### Requirement
Check every line of the data and copy the ones where "when" appears.

### Data for analysis
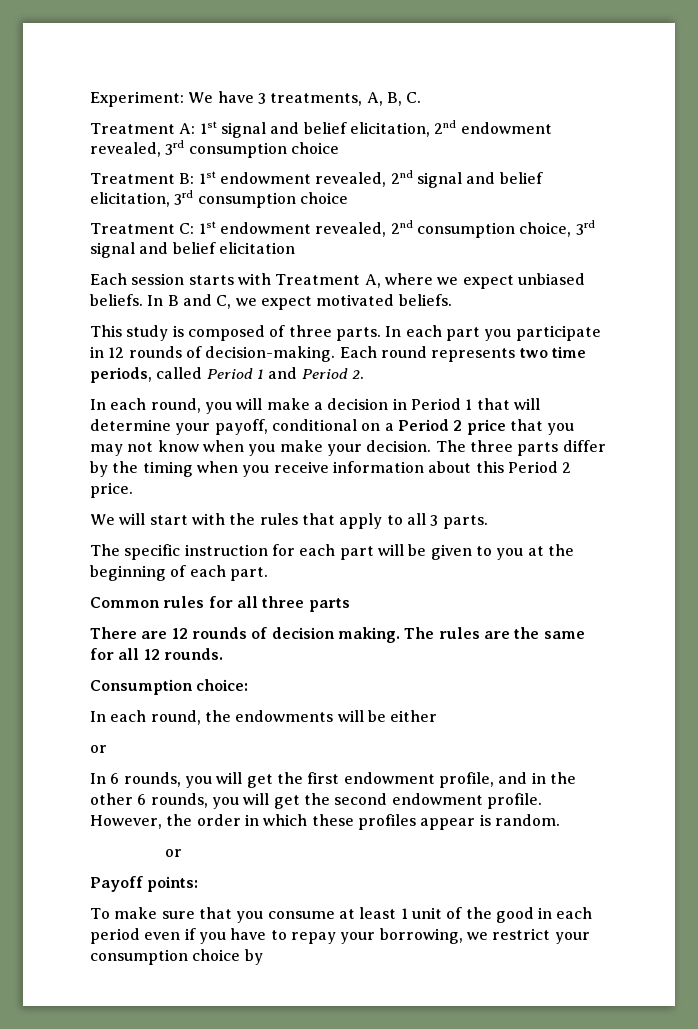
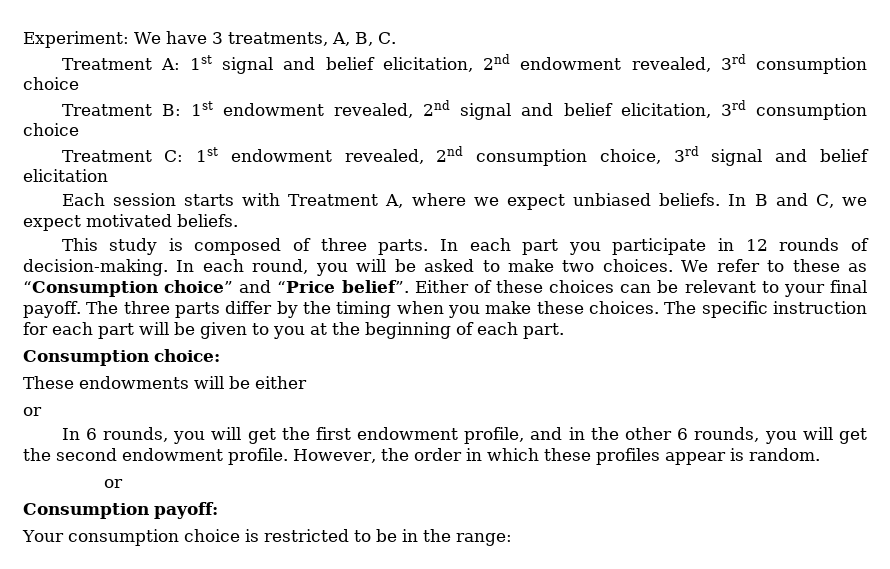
- In each part you participate in 12 rounds of decision-making. Each round represents two time periods, called Period 1 and Period 2.
- In each round, you will make a decision in Period 1 that will determine your payoff, conditional on a Period 2 price that you may not know when you make your decision.
+ In each part you participate in 12 rounds of decision-making. In each round, you will be asked to make two choices. We refer to these as “Consumption choice” and “Price belief”. Either of these choices can be relevant to your final payoff.
- The three parts differ by the timing when you receive information about this Period 2 price.
- We will start with the rules that apply to all 3 parts.
- The specific instruction for each part will be given to you at the beginning of each part.
+ The three parts differ by the timing when you make these choices. The specific instruction for each part will be given to you at the beginning of each part.
- Common rules for all three parts
- There are 12 rounds of decision making. The rules are the same for all 12 rounds.
  Consumption choice:
- In each round, the endowments will be either
+ These endowments will be either
- Payoff points:
- To make sure that you consume at least 1 unit of the good in each period even if you have to repay your borrowing, we restrict your consumption choice by
+ Consumption payoff:
+ Your consumption choice is restricted to be in the range:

### Response area
- In each round, you will make a decision in Period 1 that will determine your payoff, conditional on a Period 2 price that you may not know when you make your decision.
- The three parts differ by the timing when you receive information about this Period 2 price.
+ The three parts differ by the timing when you make these choices. The specific instruction for each part will be given to you at the beginning of each part.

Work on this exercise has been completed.